Estimates of Ripple-Density Resolution Based on the Discrimination From Rippled and Nonrippled Reference Signals

Rippled-spectrum stimuli are used to evaluate the resolution of the spectro-temporal structure of sounds. Measurements of spectrum-pattern resolution imply the discrimination between the test and reference stimuli. Therefore, estimates of rippled-pattern resolution could depend on both the test stimulus and the reference stimulus type. In this study, the ripple-density resolution was measured using combinations of two test stimuli and two reference stimuli. The test stimuli were rippled-spectrum signals with constant phase or rippled-spectrum signals with ripple-phase reversals. The reference stimuli were rippled-spectrum signals with opposite ripple phase to the test or nonrippled signals. The spectra were centered at 2 kHz and had an equivalent rectangular bandwidth of 1 oct and a level of 70 dB sound pressure level. A three-alternative forced-choice procedure was combined with an adaptive procedure. With rippled reference stimuli, the mean ripple-density resolution limits were 8.9 ripples/oct (phase-reversals test stimulus) or 7.7 ripples/oct (constant-phase test stimulus). With nonrippled reference stimuli, the mean resolution limits were 26.1 ripples/oct (phase-reversals test stimulus) or 22.2 ripples/oct (constant-phase test stimulus).

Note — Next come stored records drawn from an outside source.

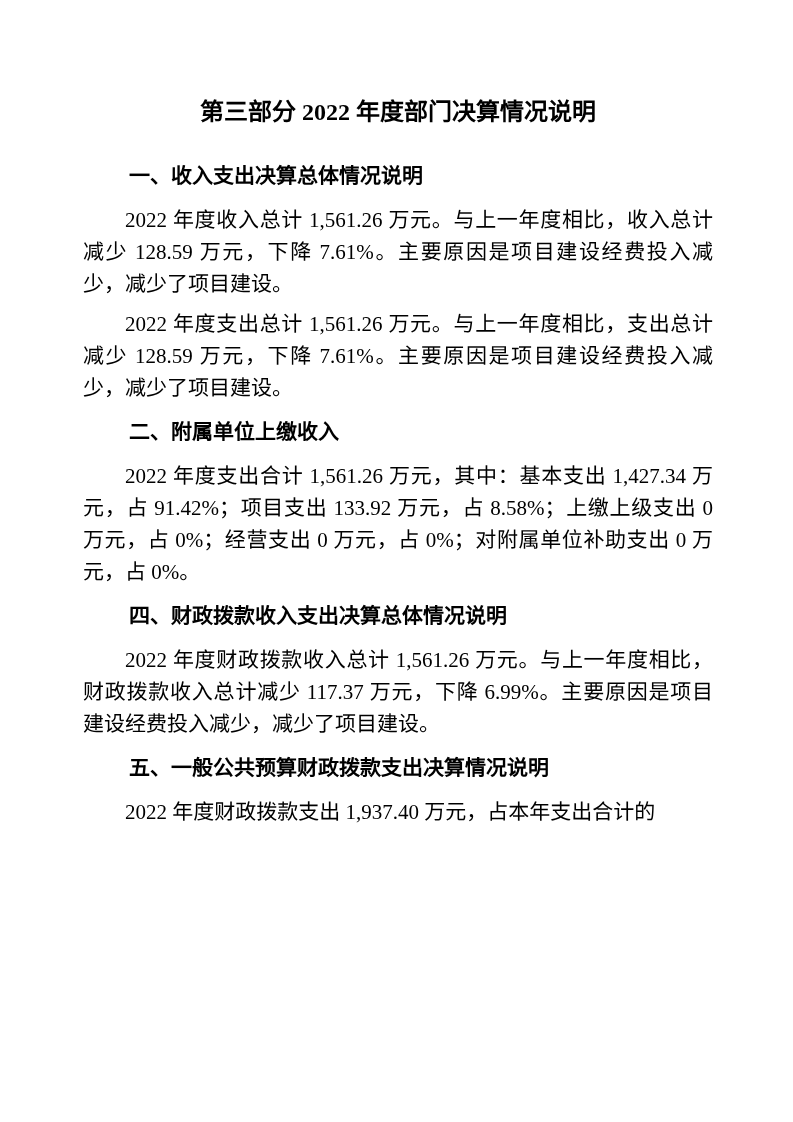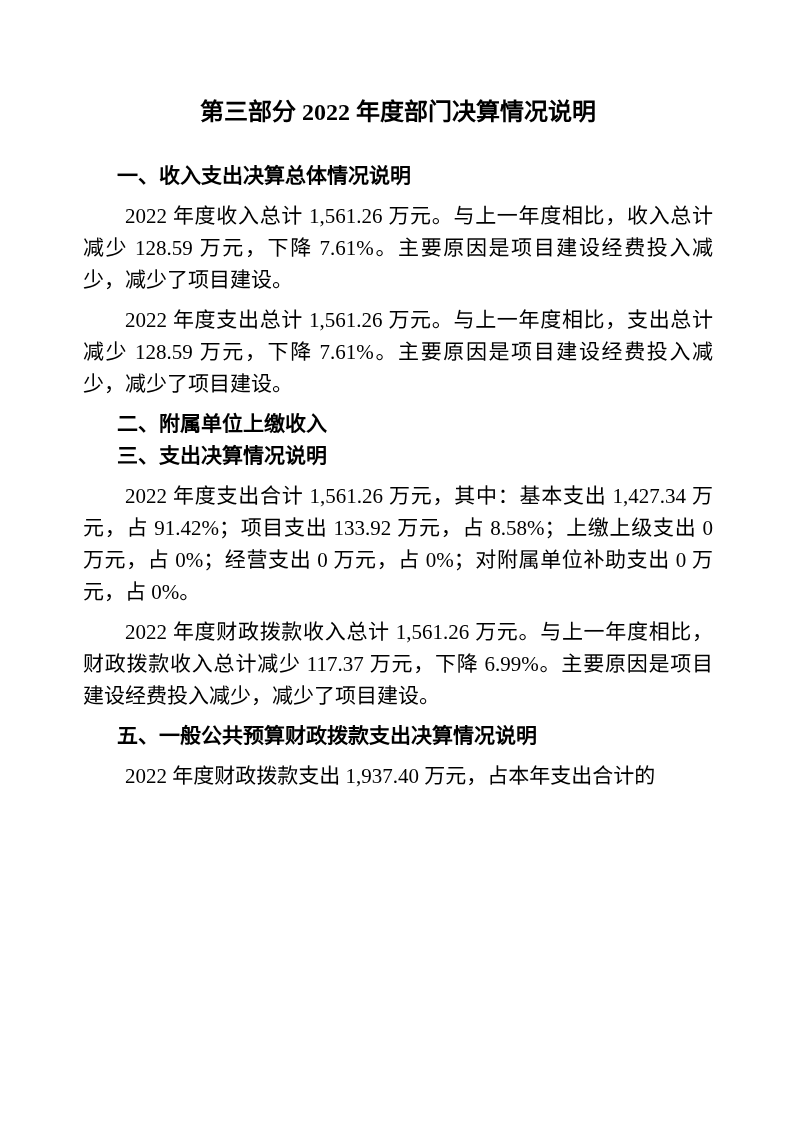"一、收入支出决算总体情况说明" .sec-heading, .sub-heading { margin: 0 -> 12px }
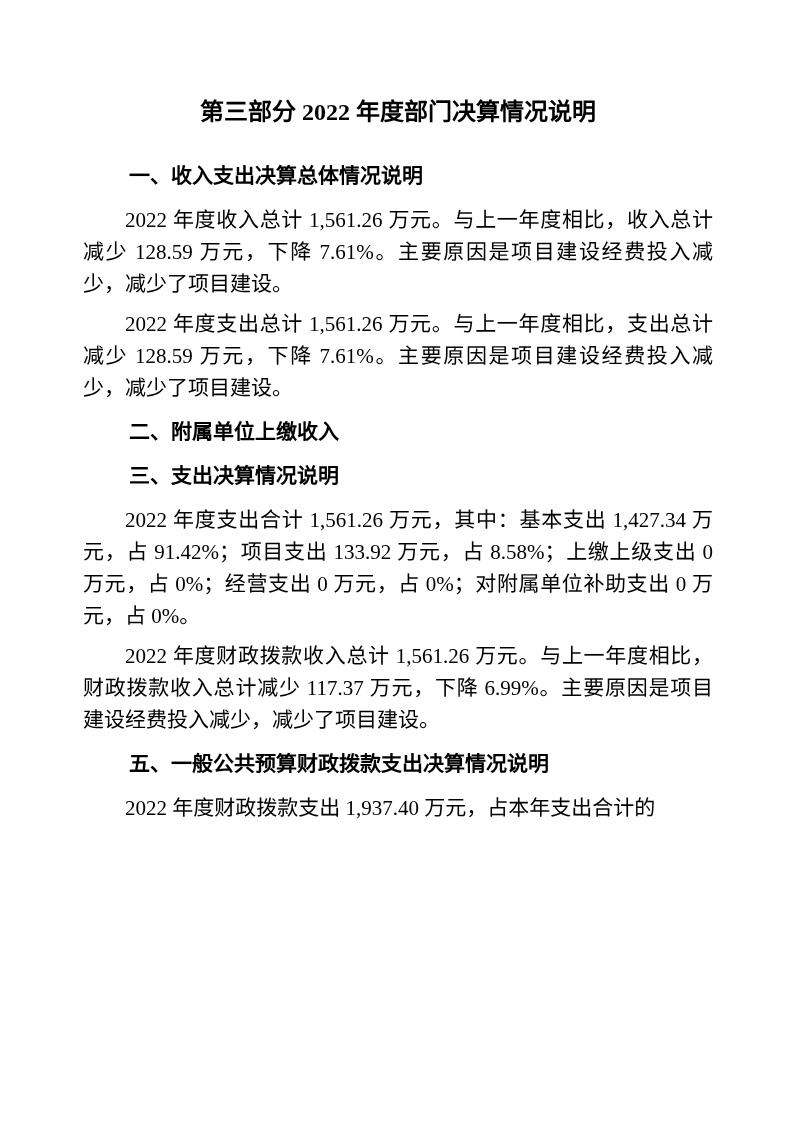"三、支出决算情况说明" div.sec-heading { html: <div>三、支出决算情况说明</div> -> none }
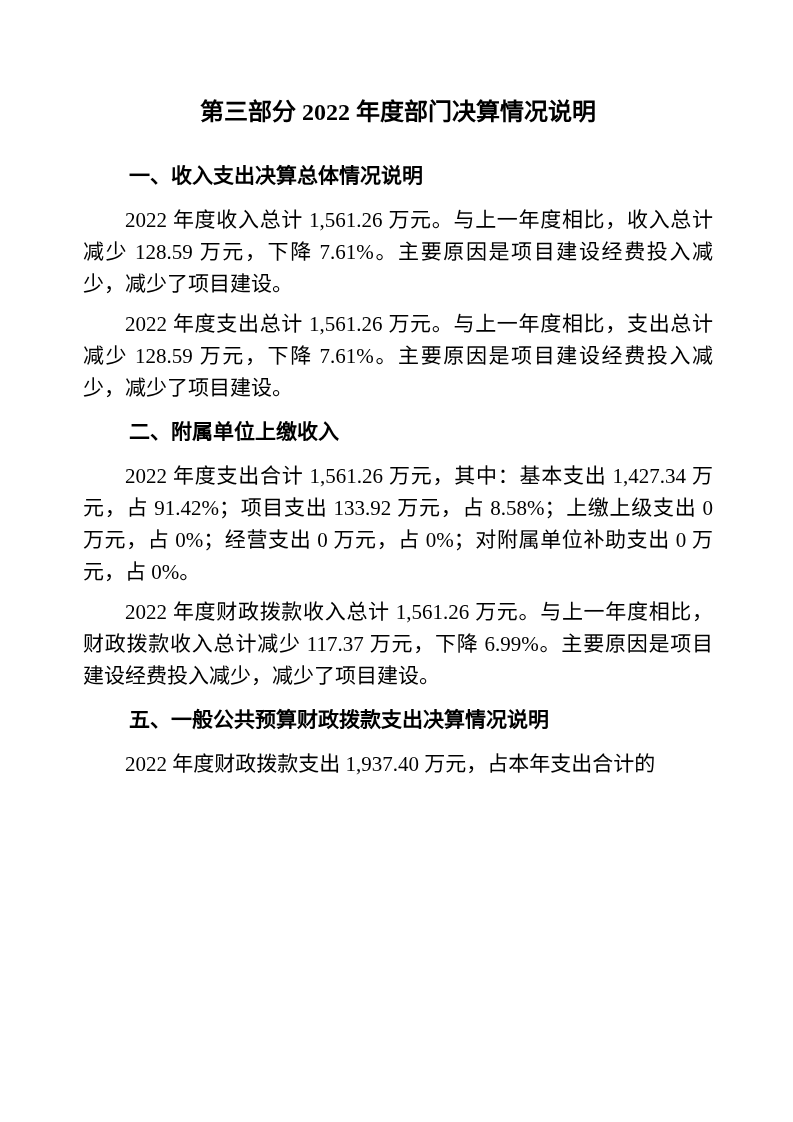"四、财政拨款收入支出决算总体情况说明" div.sec-heading { html: none -> <div>四、财政拨款收入支出决算总体情况说明</div> }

Different contributions of excitation-pattern and temporal-processing mechanisms are assumed for measurements with rippled and nonrippled reference stimuli: The excitation-pattern mechanism is more effective for the discrimination of rippled stimuli that differ in their ripple-phase patterns, whereas the temporal-processing mechanism is more effective for the discrimination of rippled and nonrippled stimuli.